MATERIAL PROVIDED:
BEGIN

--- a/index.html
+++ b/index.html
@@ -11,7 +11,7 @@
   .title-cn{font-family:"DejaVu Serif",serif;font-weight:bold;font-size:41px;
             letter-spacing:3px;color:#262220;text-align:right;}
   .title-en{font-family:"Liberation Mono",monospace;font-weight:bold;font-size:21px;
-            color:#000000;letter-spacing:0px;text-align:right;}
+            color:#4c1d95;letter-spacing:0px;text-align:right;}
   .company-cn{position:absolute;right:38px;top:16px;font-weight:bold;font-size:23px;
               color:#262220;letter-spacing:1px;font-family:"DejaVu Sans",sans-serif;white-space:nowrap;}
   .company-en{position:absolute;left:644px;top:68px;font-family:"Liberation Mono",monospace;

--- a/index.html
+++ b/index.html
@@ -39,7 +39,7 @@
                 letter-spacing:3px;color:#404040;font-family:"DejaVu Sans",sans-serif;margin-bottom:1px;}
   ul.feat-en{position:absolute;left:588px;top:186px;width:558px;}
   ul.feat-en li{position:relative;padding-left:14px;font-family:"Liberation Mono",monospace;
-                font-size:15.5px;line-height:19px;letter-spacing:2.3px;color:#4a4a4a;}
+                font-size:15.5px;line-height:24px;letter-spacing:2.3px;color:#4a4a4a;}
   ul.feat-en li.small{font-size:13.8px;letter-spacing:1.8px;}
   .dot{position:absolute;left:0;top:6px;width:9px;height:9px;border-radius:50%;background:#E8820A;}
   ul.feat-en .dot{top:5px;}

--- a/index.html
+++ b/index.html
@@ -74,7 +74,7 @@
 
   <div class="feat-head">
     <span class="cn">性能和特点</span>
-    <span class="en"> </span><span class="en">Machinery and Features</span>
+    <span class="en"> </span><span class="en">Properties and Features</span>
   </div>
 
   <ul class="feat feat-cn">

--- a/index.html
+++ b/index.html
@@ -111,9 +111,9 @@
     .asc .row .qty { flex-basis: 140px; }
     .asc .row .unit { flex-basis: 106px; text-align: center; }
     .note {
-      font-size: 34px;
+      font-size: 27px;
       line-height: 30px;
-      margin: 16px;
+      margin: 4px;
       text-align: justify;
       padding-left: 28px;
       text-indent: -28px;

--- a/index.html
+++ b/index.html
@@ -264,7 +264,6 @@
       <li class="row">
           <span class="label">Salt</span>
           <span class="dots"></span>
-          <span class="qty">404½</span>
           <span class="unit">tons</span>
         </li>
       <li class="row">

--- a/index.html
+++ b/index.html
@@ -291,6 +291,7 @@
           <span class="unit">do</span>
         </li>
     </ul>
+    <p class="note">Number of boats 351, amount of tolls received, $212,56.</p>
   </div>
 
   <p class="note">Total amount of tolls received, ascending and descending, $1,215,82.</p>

END

REQUIREMENT: The reply must present every entry, transcribed with its exact wording.

RESULT BELOW:
--- a/index.html
+++ b/index.html
@@ -11,7 +11,7 @@
   .title-cn{font-family:"DejaVu Serif",serif;font-weight:bold;font-size:41px;
             letter-spacing:3px;color:#262220;text-align:right;}
   .title-en{font-family:"Liberation Mono",monospace;font-weight:bold;font-size:21px;
-            color:#000000;letter-spacing:0px;text-align:right;}
+            color:#4c1d95;letter-spacing:0px;text-align:right;}
   .company-cn{position:absolute;right:38px;top:16px;font-weight:bold;font-size:23px;
               color:#262220;letter-spacing:1px;font-family:"DejaVu Sans",sans-serif;white-space:nowrap;}
   .company-en{position:absolute;left:644px;top:68px;font-family:"Liberation Mono",monospace;

--- a/index.html
+++ b/index.html
@@ -39,7 +39,7 @@
                 letter-spacing:3px;color:#404040;font-family:"DejaVu Sans",sans-serif;margin-bottom:1px;}
   ul.feat-en{position:absolute;left:588px;top:186px;width:558px;}
   ul.feat-en li{position:relative;padding-left:14px;font-family:"Liberation Mono",monospace;
-                font-size:15.5px;line-height:19px;letter-spacing:2.3px;color:#4a4a4a;}
+                font-size:15.5px;line-height:24px;letter-spacing:2.3px;color:#4a4a4a;}
   ul.feat-en li.small{font-size:13.8px;letter-spacing:1.8px;}
   .dot{position:absolute;left:0;top:6px;width:9px;height:9px;border-radius:50%;background:#E8820A;}
   ul.feat-en .dot{top:5px;}

--- a/index.html
+++ b/index.html
@@ -74,7 +74,7 @@
 
   <div class="feat-head">
     <span class="cn">性能和特点</span>
-    <span class="en"> </span><span class="en">Machinery and Features</span>
+    <span class="en"> </span><span class="en">Properties and Features</span>
   </div>
 
   <ul class="feat feat-cn">

--- a/index.html
+++ b/index.html
@@ -111,9 +111,9 @@
     .asc .row .qty { flex-basis: 140px; }
     .asc .row .unit { flex-basis: 106px; text-align: center; }
     .note {
-      font-size: 34px;
+      font-size: 27px;
       line-height: 30px;
-      margin: 16px;
+      margin: 4px;
       text-align: justify;
       padding-left: 28px;
       text-indent: -28px;

--- a/index.html
+++ b/index.html
@@ -264,7 +264,6 @@
       <li class="row">
           <span class="label">Salt</span>
           <span class="dots"></span>
-          <span class="qty">404½</span>
           <span class="unit">tons</span>
         </li>
       <li class="row">

--- a/index.html
+++ b/index.html
@@ -291,6 +291,7 @@
           <span class="unit">do</span>
         </li>
     </ul>
+    <p class="note">Number of boats 351, amount of tolls received, $212,56.</p>
   </div>
 
   <p class="note">Total amount of tolls received, ascending and descending, $1,215,82.</p>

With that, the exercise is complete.